Pero hay un problema cultural trascendental: del dicho al hecho hay un largo trecho. En otras palabras, hay que lidiar con un obstáculo centenario: no somos buenos haciendo cumplir lo correcto, lo que nos conviene, las normas que protegen el bien común. Uno de los mejores ejemplos de lo dicho lo tenemos en el aeropuerto internacional El Dorado, cuyas medidas de vigilancia y control han sido decepcionantes en todo momento.

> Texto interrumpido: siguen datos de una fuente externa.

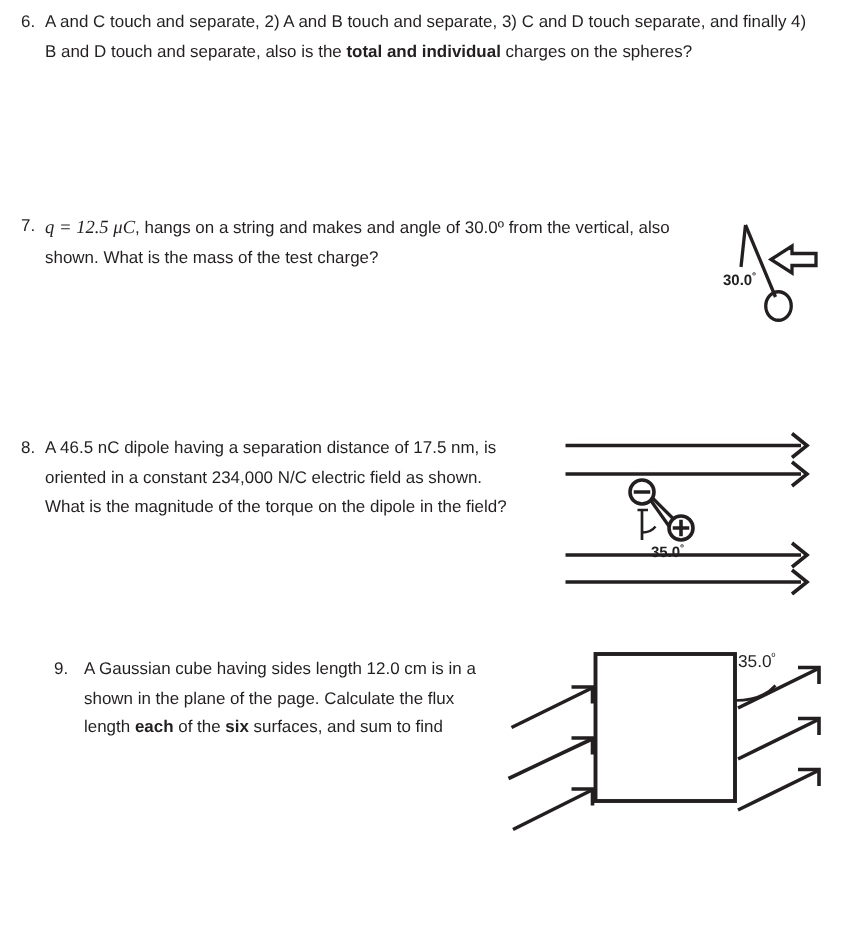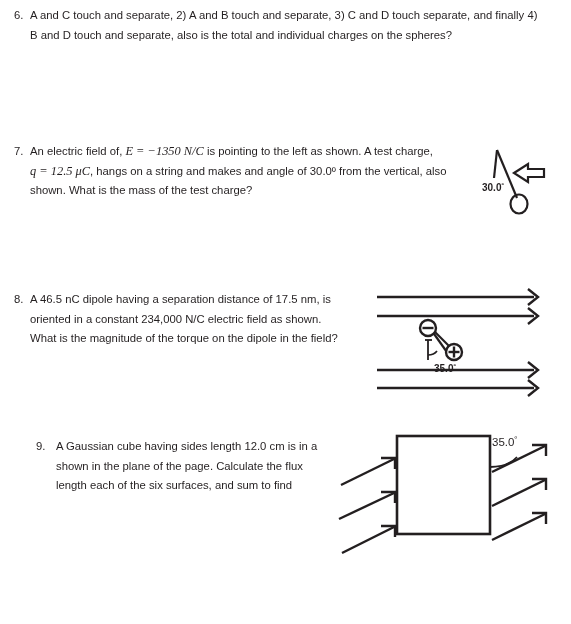"total and individual" b { font-weight: normal -> bold }
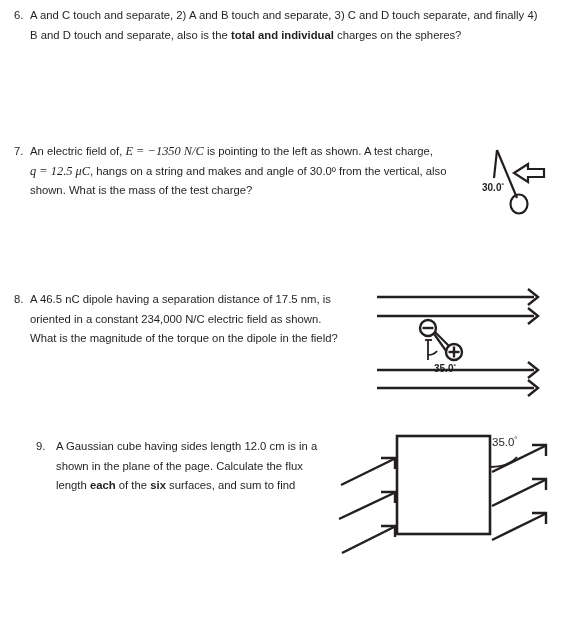"An electric field of, E" p { html: <p><span>An electric field of, </span><span>E = −1350 N/C</span><span> is pointing to the left as shown. A test charge,</span></p> -> none }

Un problema médico… sobre todo para los pobres
Como no hay un tratamiento para el coronavirus, son necesarias medidas de soporte para atender a los infectados. La preocupación objetiva y real es para aquellos países sin suficientes camas de UCI y ventiladores, como es el caso de casi todos los de la Región. Aquellas ciudades que cuenten con menos medios de soporte por habitante, padecerán lo peor. El caso de Colombia es especialmente dramático porque la ausencia de los mencionados medios no es por falta de plata destinada a la salud sino porque la peor «mafia» del país se ha robado el dinero durante años con alevosía e impunidad. Los muertos por coronavirus y por otras enfermedades curables deberían pesar sobre ellos con toda la fuerza de la ley.
En Estados Unidos se une un inconveniente adicional: los altos costes de los seguros privados hará imposible para muchos ciudadanos afrontar el virus con garantías ya que no podrán recibir los cuidados necesarios. En conclusión: el coronavirus es una enfermedad que afecta gravemente sobre todo a los pobres y a los más débiles.
El miedo a la muerte que hay detrás de toda enfermedad es lo que atemoriza a la población. Pero si uno es feliz, cuida de su salud, pone los medios para tener un buen sistema inmunológico, no debe preocuparse más de lo que estaba hasta el momento antes de estallar la pandemia del coronavirus. Los riesgos de morir más probables siguen siendo los mismos que antes. A lo largo de la historia, siempre ha habido pandemias, epidemias y virus más letales. Preocuparse y alarmarse ahora no ayuda: ocuparse sí funciona, observando las medidas de salud que aconsejan los expertos, como el aislamiento preventivo, la distancia física mayor a un metro evitando el contacto físico, lavado constante de manos, ropa, cuidado de la higiene en general.
Es el momento oportuno para practicar un ejercicio de empatía, de consciencia e inteligencia colectiva, como ha recomendado Claudia López, la alcaldesa de Bogotá. Es necesario aprender a cuidarnos entre todos, saber priorizar el bien común, y convertir esta crisis en un desafío para crecer juntos. Recuerdo la frase que me dijo en su despacho don Manuel García, director general de Tequilas del Señor y decano de la industria tequilera: «Las dificultades ponen a prueba el carácter y los valores; los inconvenientes y peligros nos enseñan que no todo depende de nosotros, que somos vulnerables, que estamos en manos del Señor: por eso tenemos que actuar como si todo dependiera de nosotros y confiar como si todo dependiera de Dios».